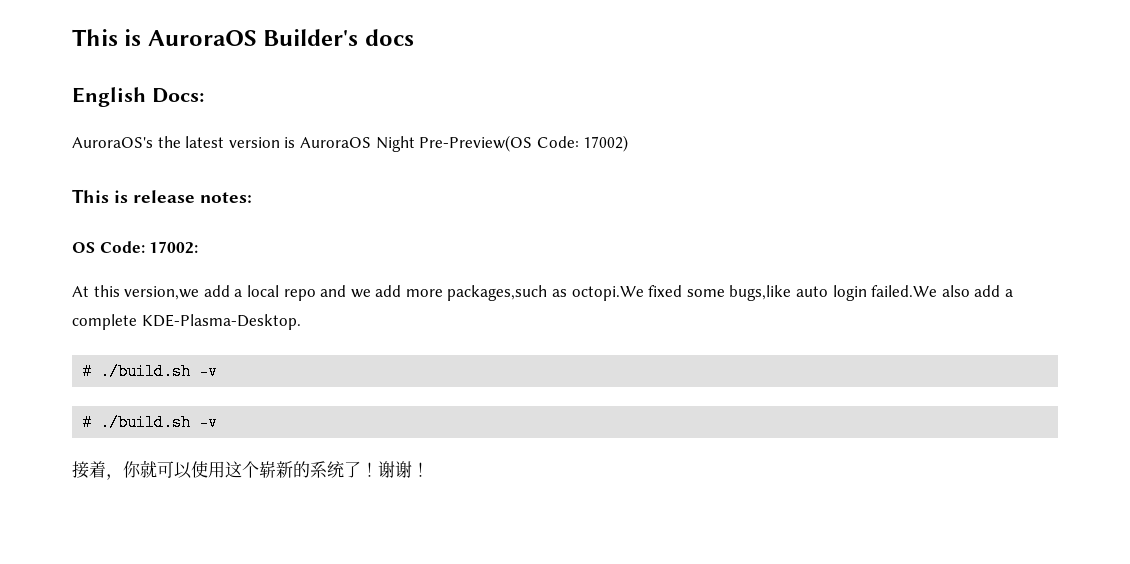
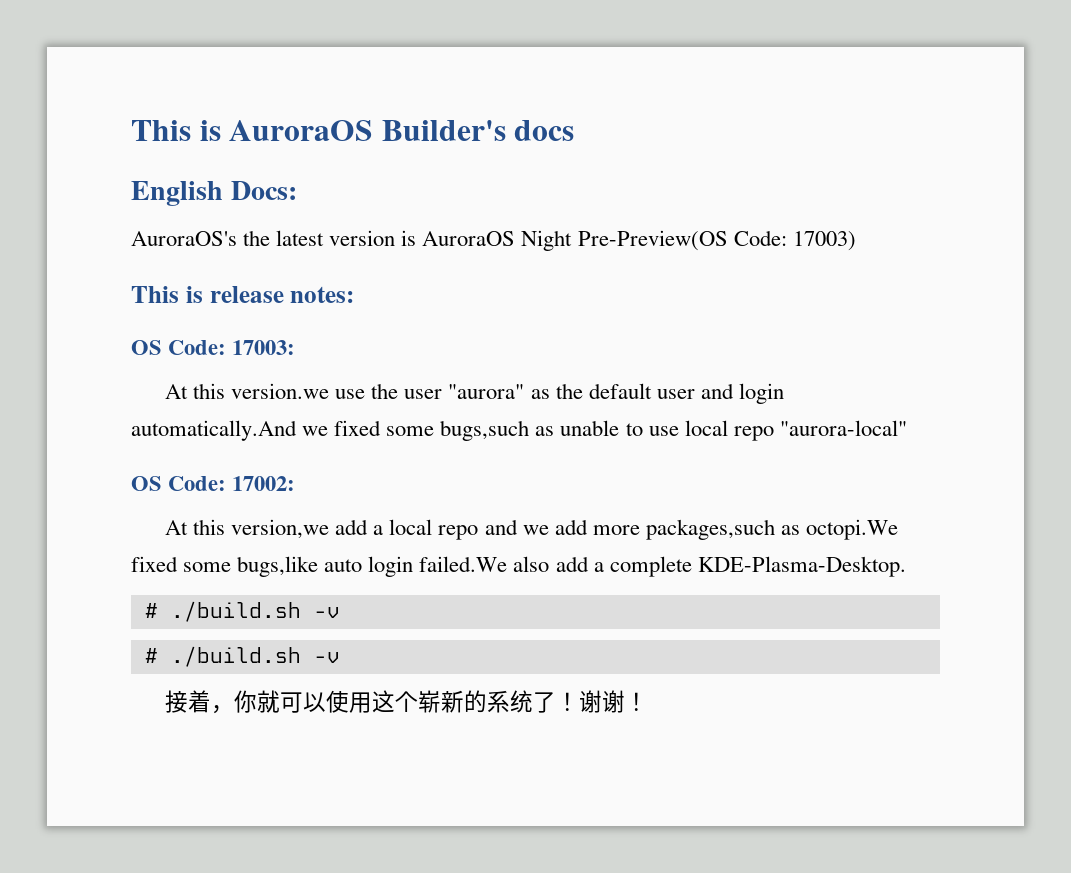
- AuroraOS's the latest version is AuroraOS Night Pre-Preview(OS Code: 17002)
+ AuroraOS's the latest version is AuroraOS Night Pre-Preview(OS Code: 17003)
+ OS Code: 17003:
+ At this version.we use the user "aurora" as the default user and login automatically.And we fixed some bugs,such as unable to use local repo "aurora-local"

+++

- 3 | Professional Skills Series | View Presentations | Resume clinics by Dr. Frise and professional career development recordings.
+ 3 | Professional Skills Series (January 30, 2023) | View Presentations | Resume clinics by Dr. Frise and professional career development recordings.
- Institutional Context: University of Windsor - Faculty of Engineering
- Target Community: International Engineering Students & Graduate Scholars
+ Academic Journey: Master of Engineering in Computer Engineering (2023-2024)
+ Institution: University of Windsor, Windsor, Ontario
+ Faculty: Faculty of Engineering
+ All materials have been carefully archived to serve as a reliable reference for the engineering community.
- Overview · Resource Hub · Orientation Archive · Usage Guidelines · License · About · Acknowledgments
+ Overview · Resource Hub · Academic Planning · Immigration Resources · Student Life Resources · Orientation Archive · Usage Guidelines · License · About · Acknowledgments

+++

# WORK INSTRUCTION:
Repeat exactly the lines of the listing above, from the one with "- Institutional Context: University" down to the one with "Hub · Academic"; both of those lines belong in the range.

# RESULT:
- Institutional Context: University of Windsor - Faculty of Engineering
- Target Community: International Engineering Students & Graduate Scholars
+ Academic Journey: Master of Engineering in Computer Engineering (2023-2024)
+ Institution: University of Windsor, Windsor, Ontario
+ Faculty: Faculty of Engineering
+ All materials have been carefully archived to serve as a reliable reference for the engineering community.
- Overview · Resource Hub · Orientation Archive · Usage Guidelines · License · About · Acknowledgments
+ Overview · Resource Hub · Academic Planning · Immigration Resources · Student Life Resources · Orientation Archive · Usage Guidelines · License · About · Acknowledgments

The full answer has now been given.